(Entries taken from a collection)

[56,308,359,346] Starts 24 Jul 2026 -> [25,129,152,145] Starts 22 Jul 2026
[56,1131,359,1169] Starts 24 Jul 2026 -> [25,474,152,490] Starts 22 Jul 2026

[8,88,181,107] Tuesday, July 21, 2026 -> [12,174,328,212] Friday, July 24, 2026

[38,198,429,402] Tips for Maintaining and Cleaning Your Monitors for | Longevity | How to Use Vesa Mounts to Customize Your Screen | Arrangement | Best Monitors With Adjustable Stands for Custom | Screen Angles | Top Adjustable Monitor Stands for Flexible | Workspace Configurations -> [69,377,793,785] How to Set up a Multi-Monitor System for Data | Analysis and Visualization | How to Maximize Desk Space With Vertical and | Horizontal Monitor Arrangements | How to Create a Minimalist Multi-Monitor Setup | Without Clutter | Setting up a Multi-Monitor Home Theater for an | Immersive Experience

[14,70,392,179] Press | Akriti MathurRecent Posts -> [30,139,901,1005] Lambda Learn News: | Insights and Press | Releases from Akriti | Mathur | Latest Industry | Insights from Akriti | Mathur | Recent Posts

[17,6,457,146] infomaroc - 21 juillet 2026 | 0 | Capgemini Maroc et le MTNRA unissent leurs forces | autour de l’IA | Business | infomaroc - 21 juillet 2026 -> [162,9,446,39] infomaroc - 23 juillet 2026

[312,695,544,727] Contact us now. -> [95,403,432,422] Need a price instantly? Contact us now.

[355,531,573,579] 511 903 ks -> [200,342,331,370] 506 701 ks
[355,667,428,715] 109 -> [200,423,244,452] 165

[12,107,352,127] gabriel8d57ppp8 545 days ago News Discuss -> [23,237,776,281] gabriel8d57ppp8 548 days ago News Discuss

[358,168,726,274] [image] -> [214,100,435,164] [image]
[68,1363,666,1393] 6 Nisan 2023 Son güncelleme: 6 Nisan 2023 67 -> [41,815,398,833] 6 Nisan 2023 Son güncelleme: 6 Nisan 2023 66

§ **Task goal**:
The answer is the line with "[14,70,392,179] Press |" plus every line after it to the last line of the entries above, copied exactly and with no other lines.

§ **Reply to the exercise**:
[14,70,392,179] Press | Akriti MathurRecent Posts -> [30,139,901,1005] Lambda Learn News: | Insights and Press | Releases from Akriti | Mathur | Latest Industry | Insights from Akriti | Mathur | Recent Posts

[17,6,457,146] infomaroc - 21 juillet 2026 | 0 | Capgemini Maroc et le MTNRA unissent leurs forces | autour de l’IA | Business | infomaroc - 21 juillet 2026 -> [162,9,446,39] infomaroc - 23 juillet 2026

[312,695,544,727] Contact us now. -> [95,403,432,422] Need a price instantly? Contact us now.

[355,531,573,579] 511 903 ks -> [200,342,331,370] 506 701 ks
[355,667,428,715] 109 -> [200,423,244,452] 165

[12,107,352,127] gabriel8d57ppp8 545 days ago News Discuss -> [23,237,776,281] gabriel8d57ppp8 548 days ago News Discuss

[358,168,726,274] [image] -> [214,100,435,164] [image]
[68,1363,666,1393] 6 Nisan 2023 Son güncelleme: 6 Nisan 2023 67 -> [41,815,398,833] 6 Nisan 2023 Son güncelleme: 6 Nisan 2023 66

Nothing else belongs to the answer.